Todo aquello me iba decepcionando. El movimiento se desvirtuaba y, para rematar, veía a gente bailando y cantando por la calle invitándote a unirte a su fiesta. Ese era el problema. Empezó a ser visto como una moda, como una fiesta. Como la excusa perfecta para protestar... cuando muchos no sabían ni por qué lo hacían. Siendo utilitaristas, si convences a la gente para que se una a tus protestas pintándolo todo como una fiesta, consigues que muchos vayan detrás de ti. Pero, ¿qué consigues teniendo a una panda de borregos detrás de ti? Bueno, eso podríamos preguntárselo a los políticos. El problema es que estos seguidores no te van a votar, porque no tienes un partido político. Sólo fardan de lucha, de reivindicaciones aprendidas porque las han escuchado, mientras bailan, cantan y probablemente se emborrachen como en tantas manifestaciones de porrito, calimocho y gritos que no vienen a cuento, para luego ignorar todo lo que has intentado explicarles sobre los partidos sin representación. Porque eso es lo que muchos de ellos harán el 20-N, como ya lo hicieron en las elecciones municipales y autonómicas. Eso es lo que harán muchos borreguitos infieles a la causa que dicen defender.

A mí no me apetecía ser una borrega, así que me desvinculé. Observé con decepción desde las sombras. Mi apoyo es para los luchadores convencidos. Una parte de mí me decía que no conseguiría nada gruñendo en solitario. Recordaba la aparente unidad de unos meses atrás. También hubo una unidad real. La de quienes creíamos en la reivindicación de un verdadero cambio. Quiero pensar que muchos de ellos estuvieron en la concentración del 15-O. Quiero pensar que eso que dicen de que se consiguió una manifestación global es real.
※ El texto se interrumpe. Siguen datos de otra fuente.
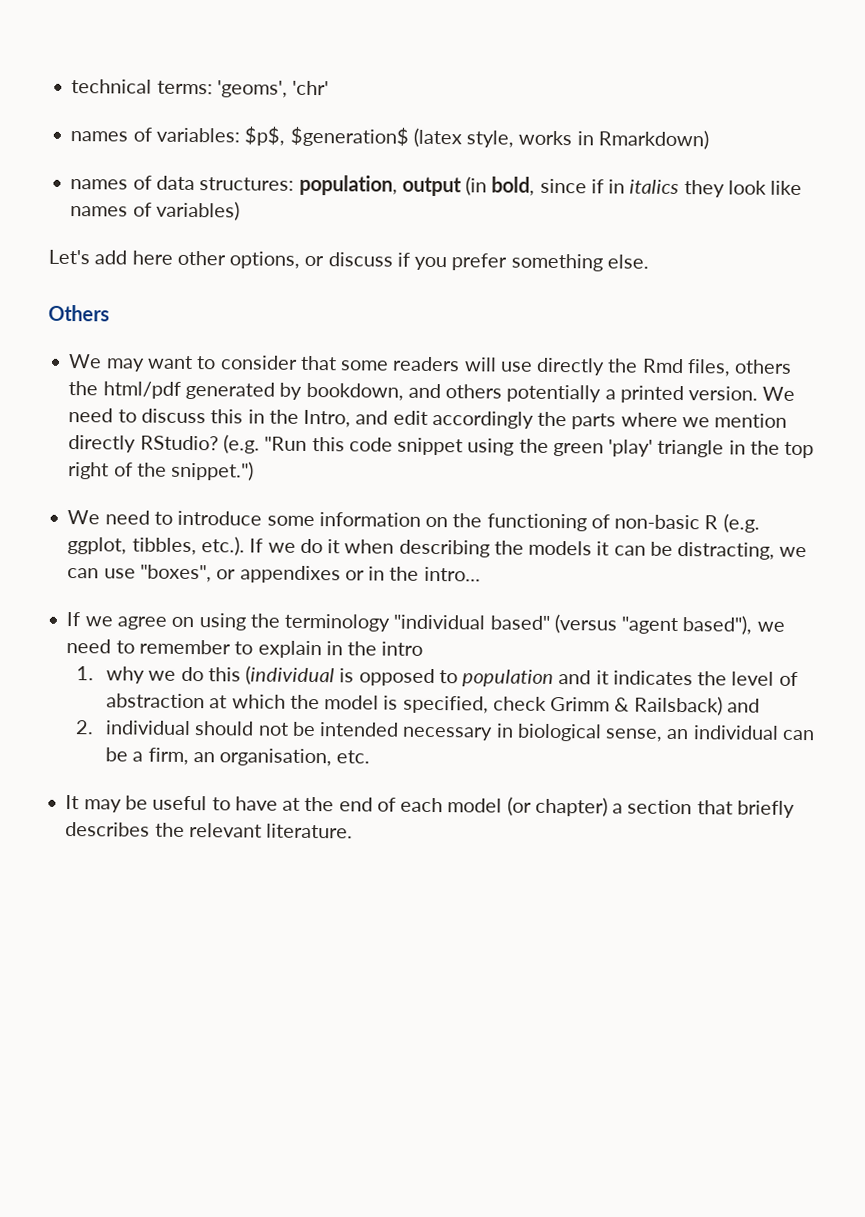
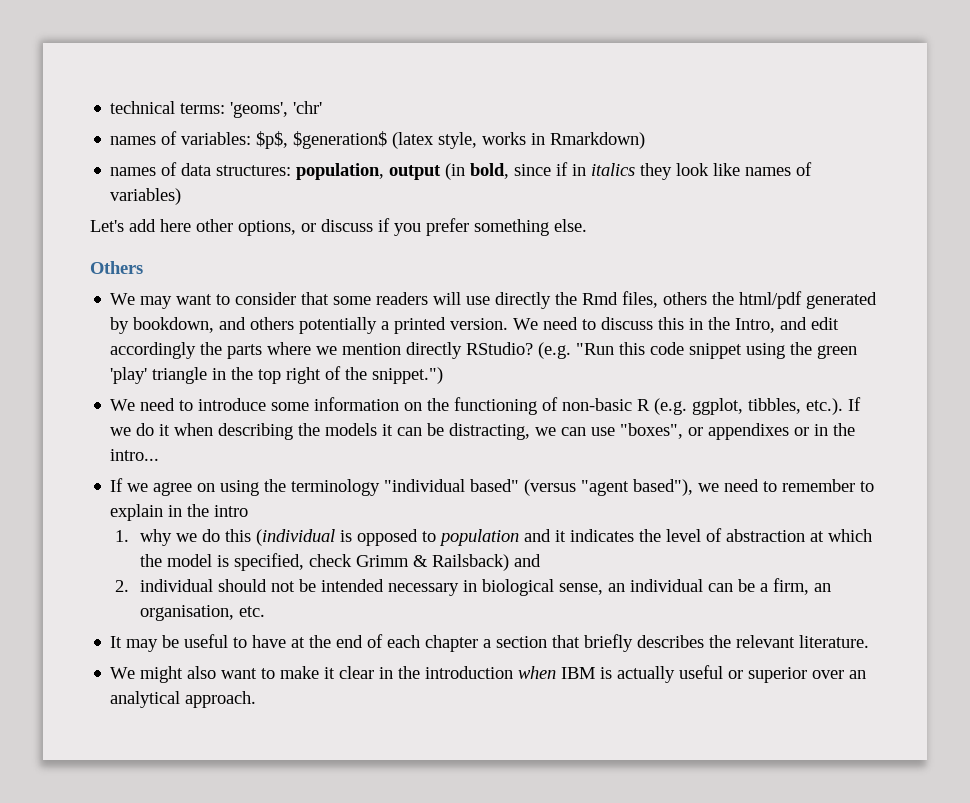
[447,796,608,817] model (or chapter) -> [425,635,479,652] chapter
(354, 831) none -> [110,665,867,683] [110,691,257,708] // We might also want to make it clear in the introduction when IBM is actually useful or superior over an analytical approach.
No porque con ello se haga Historia, sino para recuperar la unidad. La verdadera unidad. Esa es la clave para que todo funcione, para que se puedan hacer propuestas y llevarlas a cabo. Para no quedarnos en las palabras vanas, para que quienes intentan hacer algo y creen que tienen apoyo no se vean solos a la hora de la verdad. Unidad es lo que necesitamos para que se nos tome en serio.

Y será lo único que me devuelva la fe en las personas y en luchar codo a codo con ellas.